As researchers develop better methods for HIV prevention, including a vaccine against the disease, “we should be able to knock down this disease very, very dramatically over the next 10 to 20 years,” Gates said.

Reducing the threat from preventable diseases is likely to boost opportunities for the world’s developing countries.

“It’s no coincidence that the countries with the highest percentage of these preventable diseases also have the lowest GDP [gross domestic product] per capita of any countries,” Gates said. “And so we owe it to them to work in partnership to improve their health and help lift them out of poverty. That puts them on the road to self-sufficiency.”

By 2040, the focus of public health around the world is likely to shift to chronic diseases such as Alzheimer’s, diabetes and arthritis, plus mental conditions such as depression and anxiety.

“That will be our next challenge,” Gates said. “That is the next frontier.”

At the end of his lecture, Gates hearkened back to Hawking’s legacy.

“Professor Hawking believed in the magic of science and research,” he said. “He helped the rest of the world believe in it, too. As remarkable as his contributions to the field of physics were, I believe this is his biggest accomplishment.”

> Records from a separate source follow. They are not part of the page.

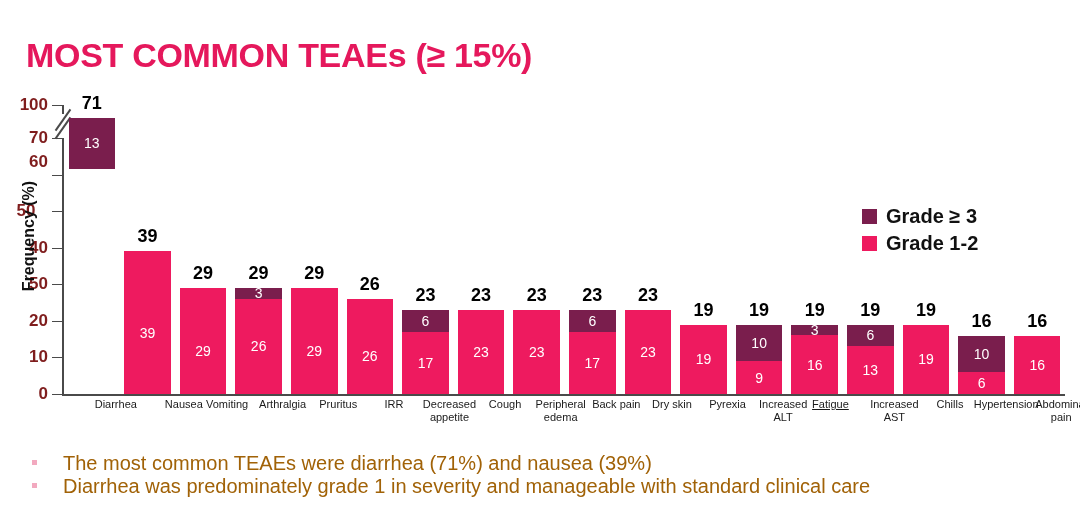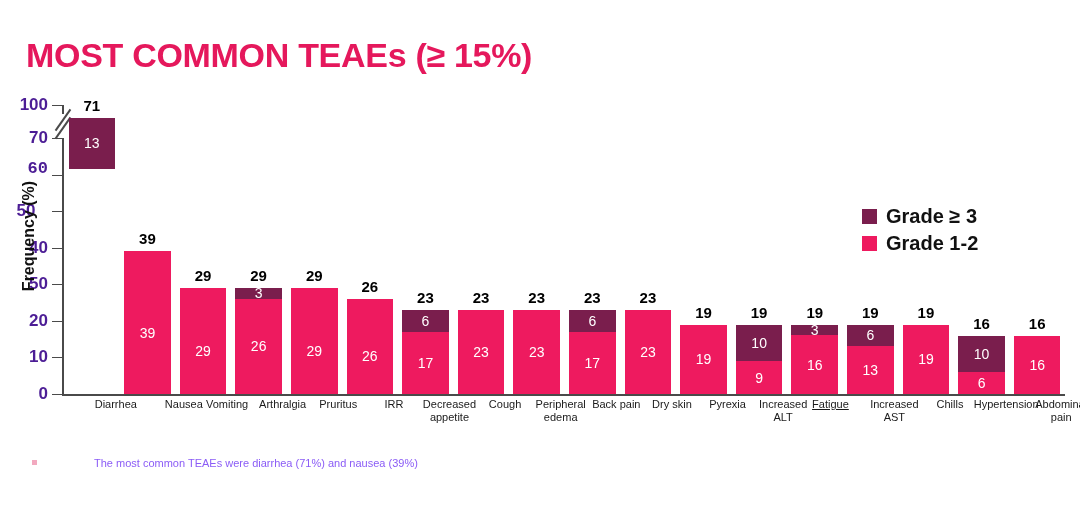--- a/index.html
+++ b/index.html
@@ -50,21 +50,21 @@
     width:10px; height:1px;
     background:#4a4a4a;
   }
   .y-tick-label{
     position:absolute;
     right:0;
     width:44px;
     text-align:right;
     font-size:17px;
     font-weight:bold;
-    color:#4c1d95;
+    color:#7f1d1d;
     transform:translateY(-10px);
   }
   #y-tick-labels{
     position:absolute;
     left:0; top:0; width:48px; height:310px;
   }
 
   
   #axis-break{
     position:absolute;
@@ -126,21 +126,21 @@
   .seg-label{
     font-size:14px;
     color:#ffffff;
     font-weight:normal;
     line-height:1;
   }
   .total-label{
     position:absolute;
     left:0; right:0;
     text-align:center;
-    font-size:15px;
+    font-size:18px;
     font-weight:bold;
     color:#000000;
     white-space:nowrap;
   }
 
   
   #x-labels{
     position:absolute;
     left:64px; top:306px;
     width:1001px; height:44px;margin-left:24px;
@@ -187,45 +187,44 @@
     align-items:flex-start;
     height:23px;
   }
   .bullet-marker{
     width:5px;height:5px;
     background:#f2a9bf;
     margin:8px 26px 0 2px;
     flex:none;
   }
   .bullet-text{
-    font-size:11px;
-    color:#8b5cf6;
+    font-size:20px;
+    color:#a16207;
     line-height:22px;
     white-space:nowrap;
-    margin-left:31px;
   }
 </style>
 </head>
 <body>
 
 <div id="chart-title">MOST COMMON TEAEs (≥ 15%)</div>
 
 <div id="chart-area">
 
   <div id="y-axis-line"></div>
   <div id="x-axis-line"></div>
 
   <div id="y-tick-labels">
       <div class="y-tick-label" style="top: 302px;">0</div>
       <div class="y-tick-label" style="top: 265.429px;">10</div>
       <div class="y-tick-label" style="top: 228.857px;">20</div>
       <div class="y-tick-label" style="top: 192.286px;">50</div>
       <div class="y-tick-label" style="top: 155.714px;">40</div>
       <div class="y-tick-label" style="top: 119.143px; text-align: center;">50</div>
-      <div class="y-tick-label" style="top: 77px; font-family: Liberation Mono, monospace;">60</div>
+      <div class="y-tick-label" style="top: 70px;">60</div>
       <div class="y-tick-label" style="top: 46px;">70</div>
       <div class="y-tick-label" style="top: 13px;">100</div>
     </div>
   <div id="y-ticks-holder">
       <div class="y-tick" style="top: 302px;"></div>
       <div class="y-tick" style="top: 265.429px;"></div>
       <div class="y-tick" style="top: 228.857px;"></div>
       <div class="y-tick" style="top: 192.286px;"></div>
       <div class="y-tick" style="top: 155.714px;"></div>
       <div class="y-tick" style="top: 119.143px;"></div>
@@ -481,13 +480,17 @@
         <span class="legend-label">Grade 1-2</span>
       </div>
     </div>
 </div>
 
 <div id="bullets">
     <div class="bullet-row">
       <span class="bullet-marker" style="background: rgb(242, 169, 191);"></span>
       <span class="bullet-text">The most common TEAEs were diarrhea (71%) and nausea (39%)</span>
     </div>
+    <div class="bullet-row">
+      <span class="bullet-marker" style="background: rgb(242, 169, 191);"></span>
+      <span class="bullet-text">Diarrhea was predominately grade 1 in severity and manageable with standard clinical care</span>
+    </div>
   </div>
 
 </body></html>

After his lecture, Gates stayed on for a Q&A. Here are a few highlights:

  • What about climate change? “Climate change is a headwind for Africa in particular, where you have smallholder farmers. If the weather changes, it will be very inimical to them,” Gates said. “It’ll give them a lot more years where they have essentially zero production. So as we’re fighting malnutrition with new tools, we do have to face the fact that unless we also give them better seeds, they will go backwards.”
  • What advice would today’s 63-year-old Bill Gates have for a 20-year-old Bill Gates? One suggestion would be to pay more attention to the governmental and regulatory issues that gave rise to the Justice Department’s antitrust case two decades ago. “If I’d anticipated some of those problems, I could have done a lot better,” Gates said. But all things considered, Gates is satisfied with how his life has turned out. “It’s a little dangerous to go back and change anything, because it might not have worked out as well as it did,” he said.
  • What’s Gates’ favorite animal? His first instinct was to go with animals that were important food sources for the developing world. “Maybe I’ll say chicken,” Gates said. But then he settled on his family dog. “It’s not very utilitarian, but it is a joy to have around,” he said.